# [THE PROBLEM]
Where the word "text" occurs in a line of the data, return the whole line.

Front-end code change data:
* * * * * * * * *

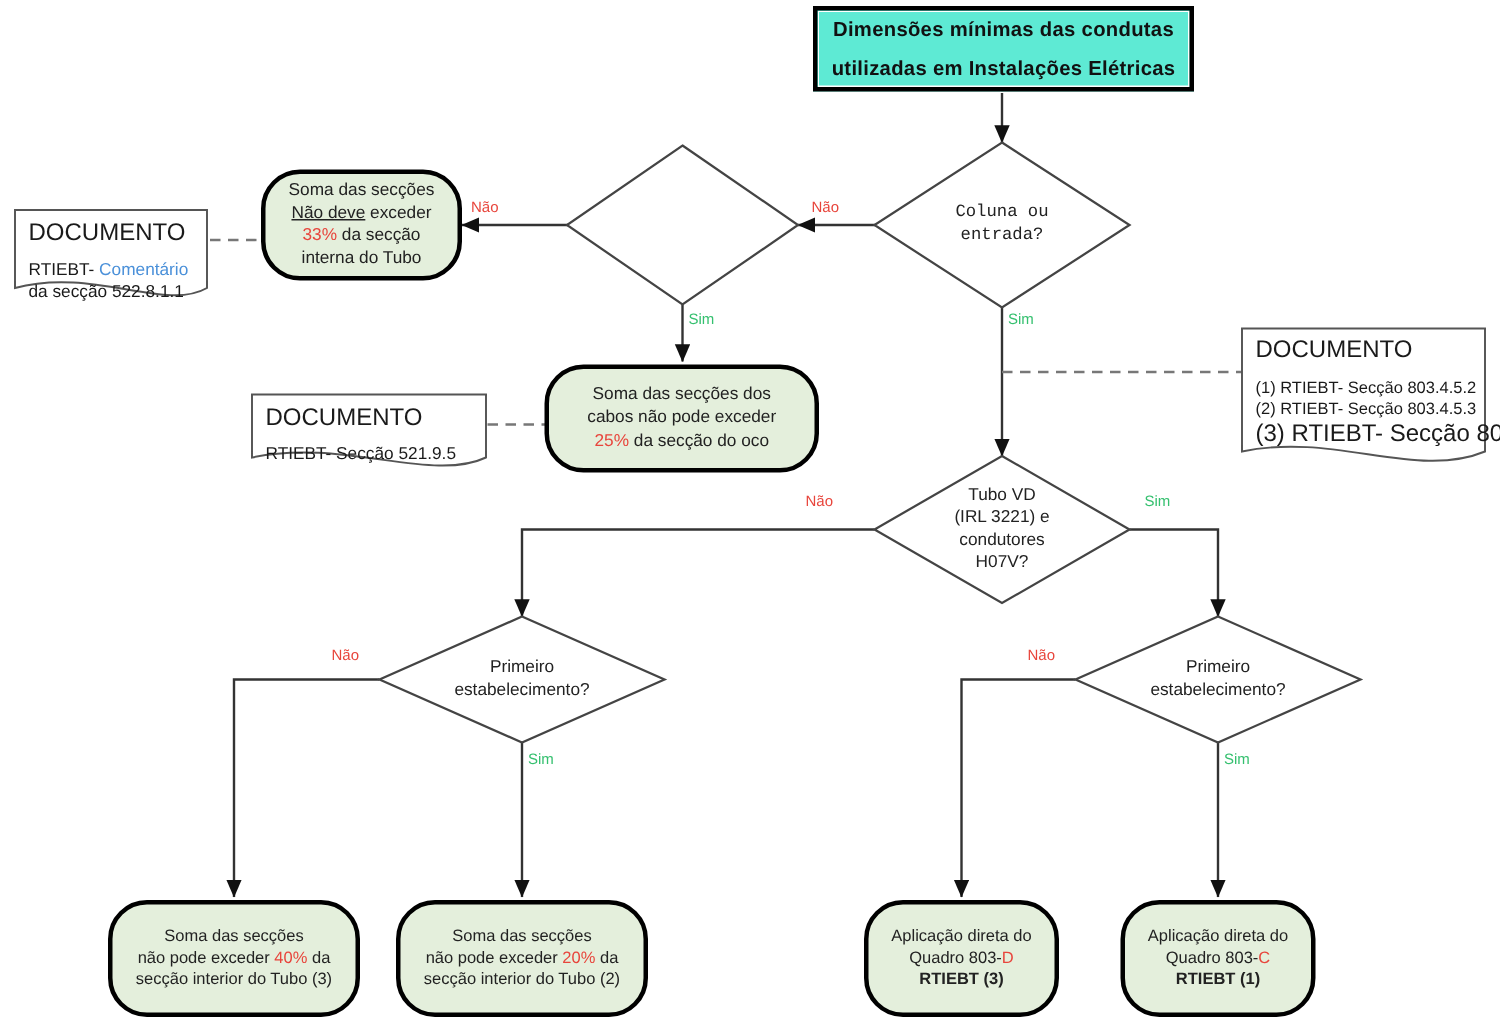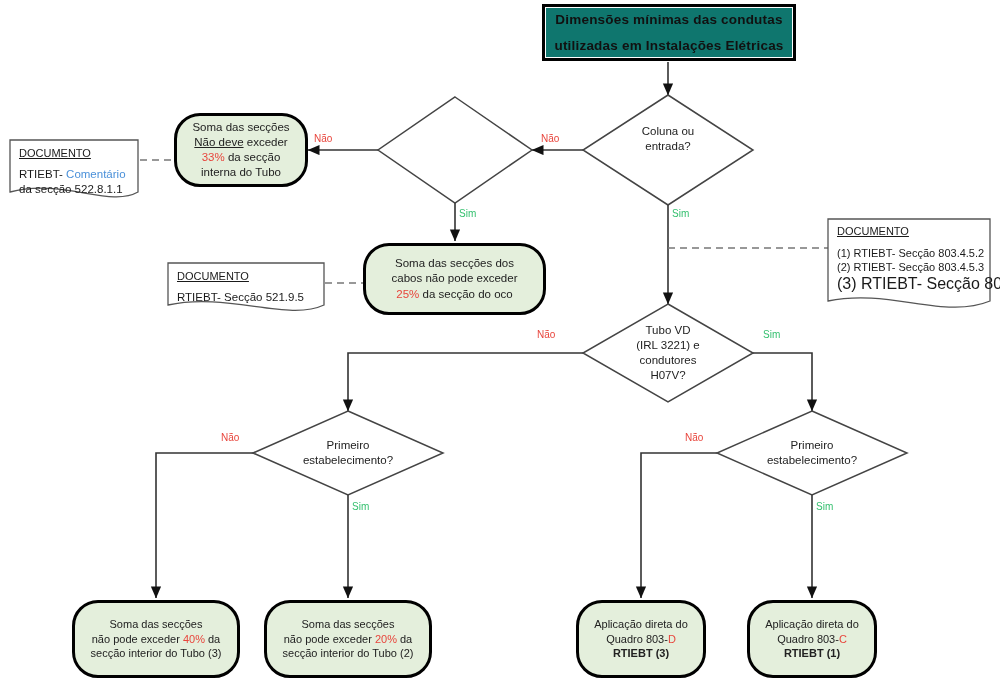--- a/index.html
+++ b/index.html
@@ -12,7 +12,7 @@
         justify-content:center;text-align:center;}
 
   
-  .title-box{border:3px solid #000;background:#0f766e;padding:5px 10px;
+  .title-box{border:3px solid #000;background:#5eead4;padding:5px 10px;
              box-shadow:0 0 0 1px #fff inset;}
   .title-box .t{font-size:13.5px;font-weight:bold;line-height:1.9;letter-spacing:.2px;
                 color:#111;white-space:nowrap;}

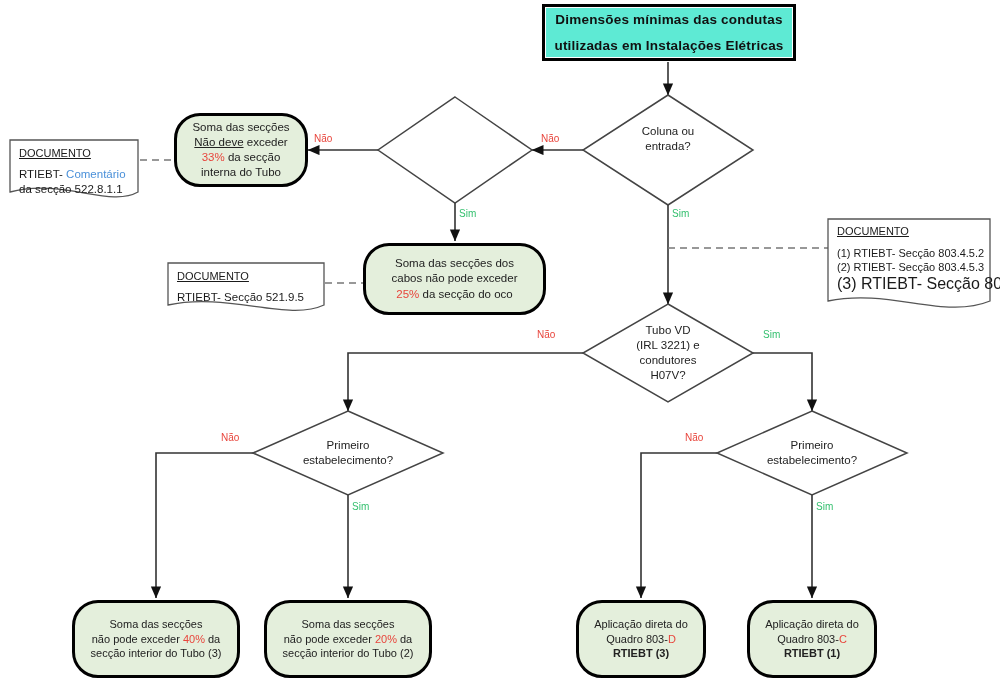--- a/index.html
+++ b/index.html
@@ -107,7 +107,7 @@
     <span class="t">utilizadas em Instalações Elétricas</span>
   </div>
 
-  <div class="diamond" style="left:583px;top:84px;width:170px;height:110px;">
+  <div class="diamond" style="left:583px;top:95px;width:170px;height:110px;font-family:Liberation Mono, monospace;">
     <div class="lbl">
       <div>
         <span>Coluna ou</span><br>

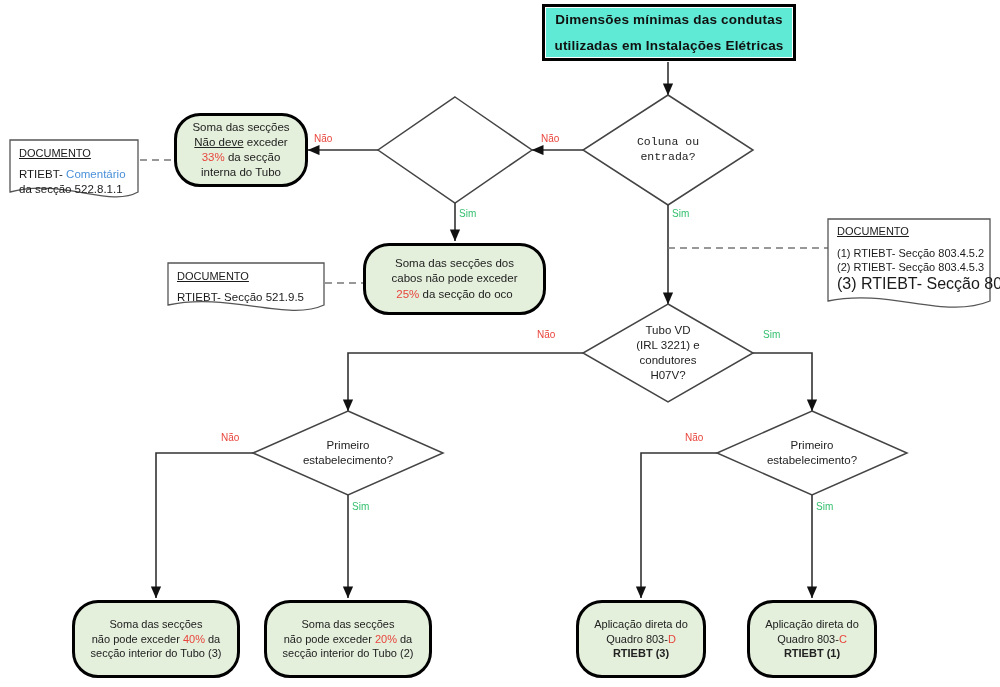--- a/index.html
+++ b/index.html
@@ -32,7 +32,7 @@
   .doc{position:absolute;font-size:11.5px;color:#1a1a1a;}
   .doc .inner{position:absolute;left:0;top:0;width:100%;height:100%;
               box-sizing:border-box;padding:7px 9px;}
-  .doc .head{text-decoration:underline;font-size:11px;margin-bottom:8px;display:block;}
+  .doc .head{font-size:16px;margin-bottom:8px;display:block;}
   .doc .line{display:block;line-height:1.28;white-space:nowrap;}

* * * * * * * * *

# [RESPONSE TO THE TASK]
         justify-content:center;text-align:center;}
-  .doc .head{text-decoration:underline;font-size:11px;margin-bottom:8px;display:block;}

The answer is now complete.